Per quanto riguarda la dimensione europea vi è un ulteriore aspetto. Nel Preambolo della Convenzione europea dei diritti dell’uomo del 1950 i Governi firmatari si dichiarano "risoluti, in quanto governi di Stati europei animati da uno stesso spirito e forti di un patrimonio comune di tradizioni e di ideali politici, di rispetto della libertà e di preminenza del diritto", nell’adottare misure di "garanzia collettiva" dei diritti umani. Ebbene, ci sembra che, soprattutto in momenti in cui anche certi valori irrinunciabili sembrano correre qualche rischio, si debba rafforzare la nostra identità europea fondandola innanzitutto su quel patrimonio comune di cui si legge nel Preambolo della Convenzione. Nella consapevolezza che non è possibile, a pena di tradire quella identità e di rinnegare quel patrimonio, indebolire certi valori fondamentali, neppure in nome del comune impegno dei paesi occidentali contro il terrorismo. Un esempio concreto di come ciò possa essere fatto: rifiutando di estradare verso gli Stati Uniti chi sia imputato di reati punibili con la pena di morte, anche se si tratta di reati di terrorismo. La lotta al terrorismo va evidentemente condotta con determinazione e rigore, ma con strumenti diversi dalla sedia elettrica o dall’iniezione letale (soprattutto se inflitta da tribunali speciali e senza appello, come previsto nell’ordine militare del Presidente Bush del 13 settembre 2001).
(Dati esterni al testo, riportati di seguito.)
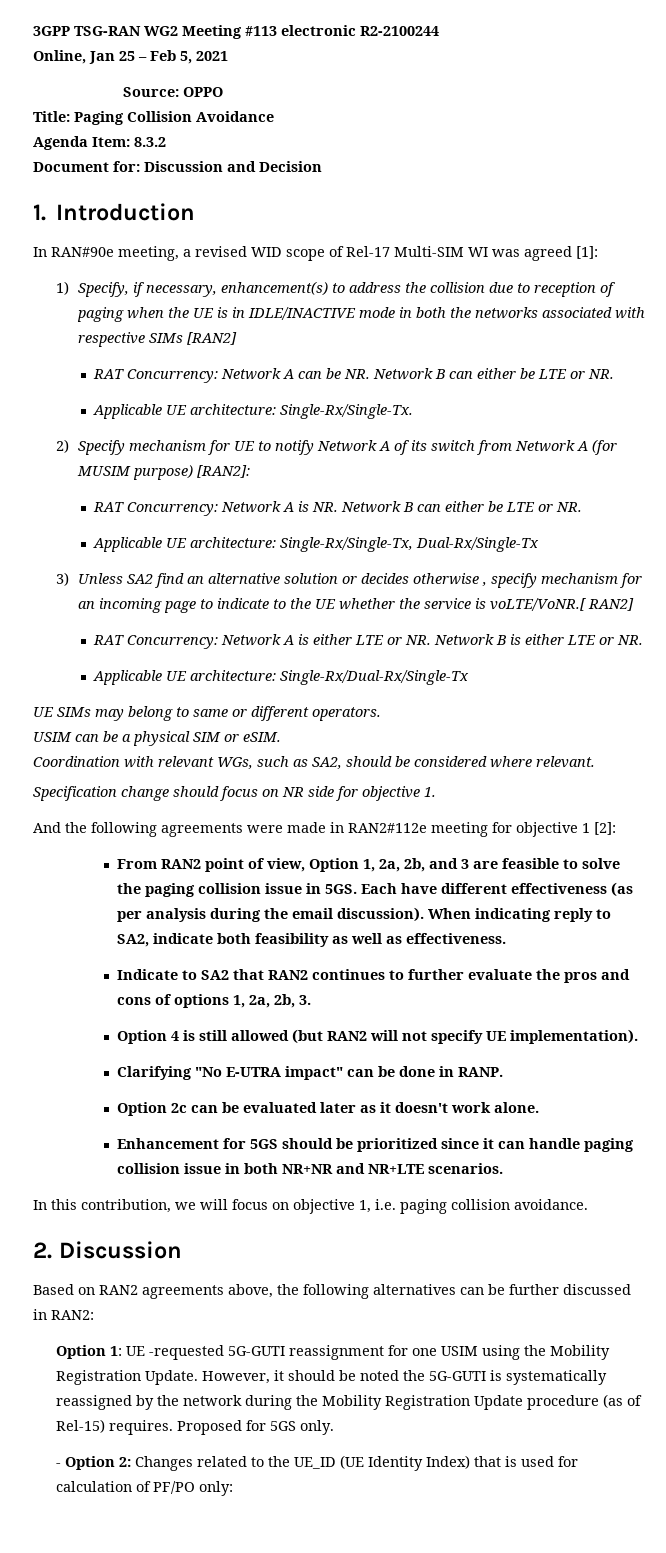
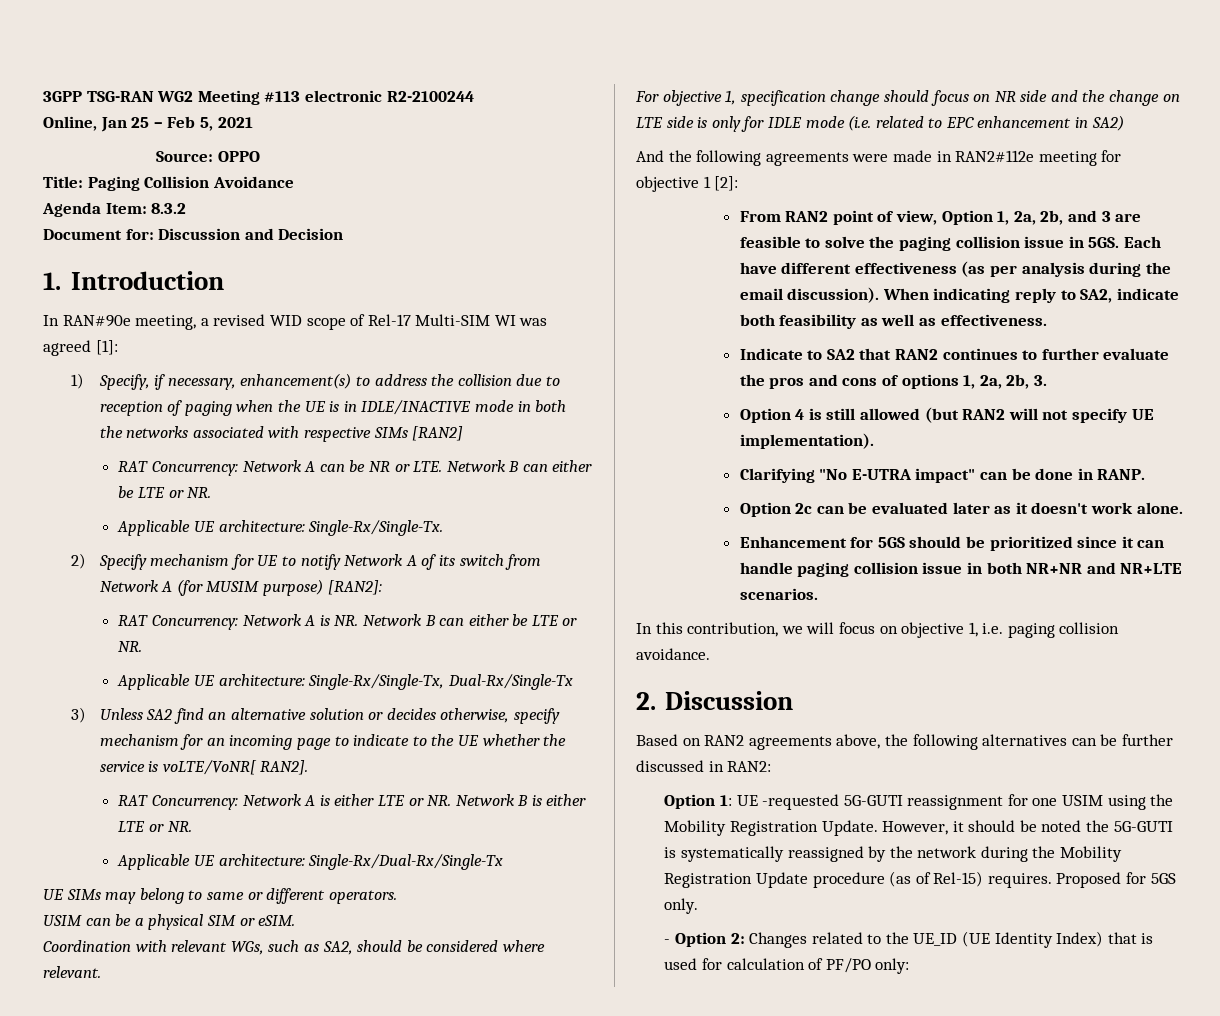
- RAT Concurrency: Network A can be NR. Network B can either be LTE or NR.
+ RAT Concurrency: Network A can be NR or LTE. Network B can either be LTE or NR.
- 3) Unless SA2 find an alternative solution or decides otherwise , specify mechanism for an incoming page to indicate to the UE whether the service is voLTE/VoNR.[ RAN2]
+ 3) Unless SA2 find an alternative solution or decides otherwise, specify mechanism for an incoming page to indicate to the UE whether the service is voLTE/VoNR[ RAN2].
- Specification change should focus on NR side for objective 1.
+ For objective 1, specification change should focus on NR side and the change on LTE side is only for IDLE mode (i.e. related to EPC enhancement in SA2)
Per quanto riguarda l’ordinamento giuridico italiano, mi limito a ricordare ancora una volta, avendo già trattato la questione in altra sede (si veda, ad esempio, Limiti alla costrizione, Quaderno di Antigone n.2), l’insufficienza della legislazione in materia. Nonostante ripetute raccomandazioni del Comitato dei diritti umani e del Comitato contro la tortura delle Nazioni Unite, non esiste ancora nel nostro sistema penale un reato specifico di tortura. Ciò non comporta che gli atti di tortura non siano in linea di massima punibili nel nostro paese. Ma non lo sono certo in maniera adeguata alla loro gravità, come dimostrano le pene lievi inflitte ai colpevoli nei relativamente pochi casi in cui si è arrivati a celebrare un processo. E’ auspicabile che le proposte di legge in materia presentate anche in questa legislatura ricevano finalmente dal Parlamento quel po’ di attenzione che il problema sicuramente merita.

 

No man is an island, nessun uomo è un’isola, scriveva John Donne, poeta metafisico inglese. Chi viola i diritti del tuo vicino, anche se quel vicino non ti assomiglia, anche se non lo conosci o non ti piace, indebolisce anche i tuoi diritti. E’ anche su questa semplice verità che si fonda la cultura dei diritti umani, che sono di tutti o non sono di nessuno. E nessuna emergenza, nessuna guerra totale contro il terrorismo, nessuno scontro di civiltà può consentire il superamento di quel limite invalicabile rappresentato dal rispetto per l’integrità e la dignità di ogni essere umano. Sarebbe una sconfitta per l’umanità intera.